- **The problem**: Would you retype the whole listing verbatim, keeping pictures out of it?

- **Source information**:
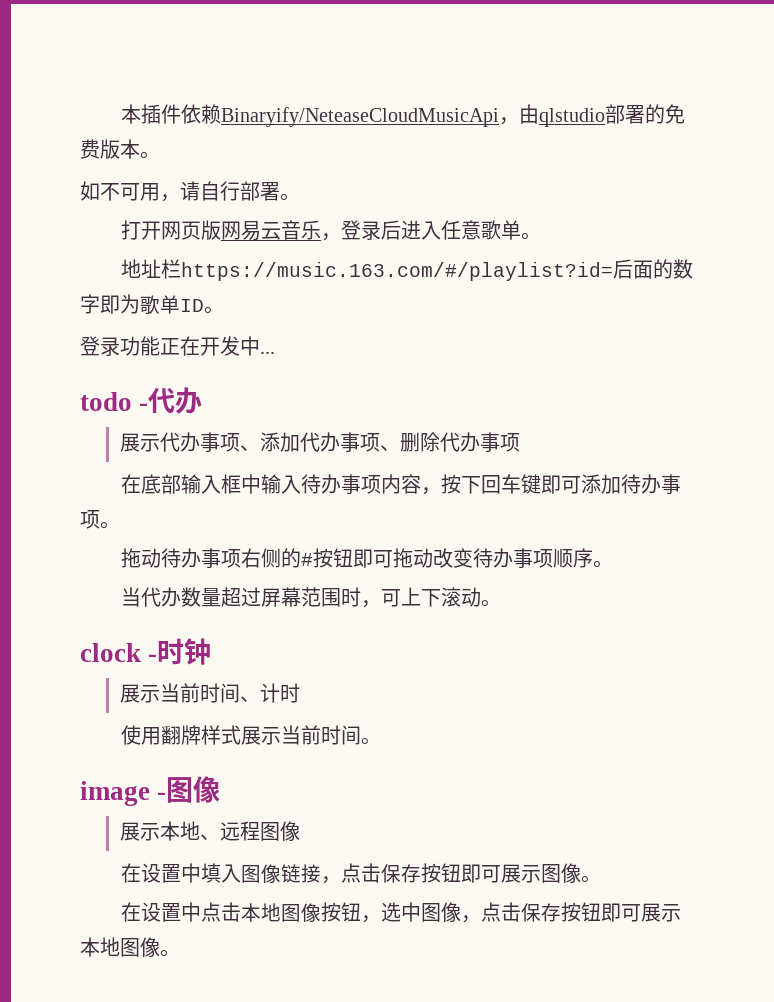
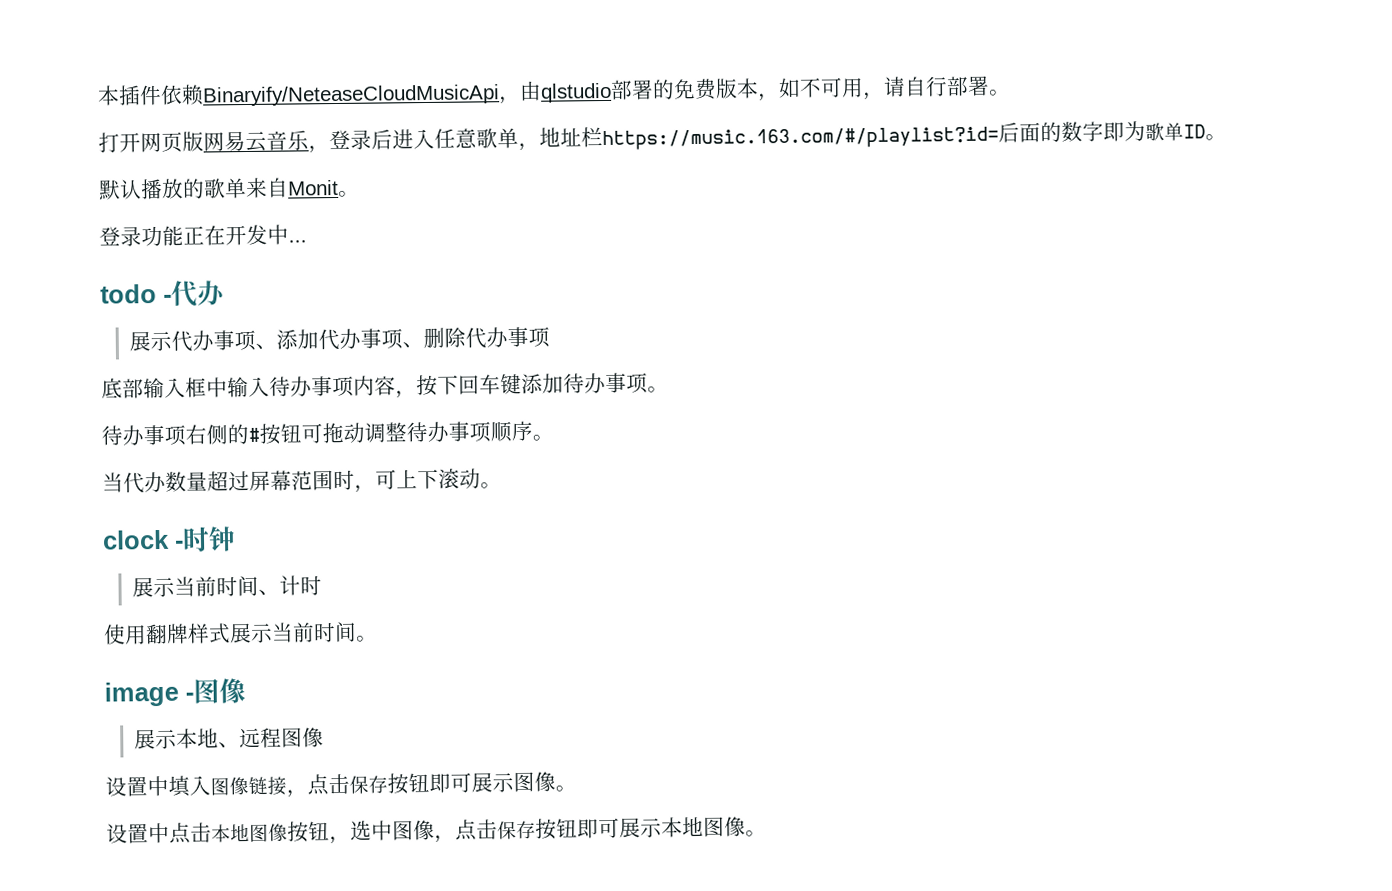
- 本插件依赖Binaryify/NeteaseCloudMusicApi，由qlstudio部署的免费版本。
- 如不可用，请自行部署。
+ 本插件依赖Binaryify/NeteaseCloudMusicApi，由qlstudio部署的免费版本，如不可用，请自行部署。
- 打开网页版网易云音乐，登录后进入任意歌单。
- 地址栏https://music.163.com/#/playlist?id=后面的数字即为歌单ID。
+ 打开网页版网易云音乐，登录后进入任意歌单，地址栏https://music.163.com/#/playlist?id=后面的数字即为歌单ID。
+ 默认播放的歌单来自Monit。
- 在底部输入框中输入待办事项内容，按下回车键即可添加待办事项。
+ 底部输入框中输入待办事项内容，按下回车键添加待办事项。
- 拖动待办事项右侧的#按钮即可拖动改变待办事项顺序。
+ 待办事项右侧的#按钮可拖动调整待办事项顺序。
- 在设置中填入图像链接，点击保存按钮即可展示图像。
+ 设置中填入图像链接，点击保存按钮即可展示图像。
- 在设置中点击本地图像按钮，选中图像，点击保存按钮即可展示本地图像。
+ 设置中点击本地图像按钮，选中图像，点击保存按钮即可展示本地图像。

- **Result for this exercise**:
- 本插件依赖Binaryify/NeteaseCloudMusicApi，由qlstudio部署的免费版本。
- 如不可用，请自行部署。
+ 本插件依赖Binaryify/NeteaseCloudMusicApi，由qlstudio部署的免费版本，如不可用，请自行部署。
- 打开网页版网易云音乐，登录后进入任意歌单。
- 地址栏https://music.163.com/#/playlist?id=后面的数字即为歌单ID。
+ 打开网页版网易云音乐，登录后进入任意歌单，地址栏https://music.163.com/#/playlist?id=后面的数字即为歌单ID。
+ 默认播放的歌单来自Monit。
- 在底部输入框中输入待办事项内容，按下回车键即可添加待办事项。
+ 底部输入框中输入待办事项内容，按下回车键添加待办事项。
- 拖动待办事项右侧的#按钮即可拖动改变待办事项顺序。
+ 待办事项右侧的#按钮可拖动调整待办事项顺序。
- 在设置中填入图像链接，点击保存按钮即可展示图像。
+ 设置中填入图像链接，点击保存按钮即可展示图像。
- 在设置中点击本地图像按钮，选中图像，点击保存按钮即可展示本地图像。
+ 设置中点击本地图像按钮，选中图像，点击保存按钮即可展示本地图像。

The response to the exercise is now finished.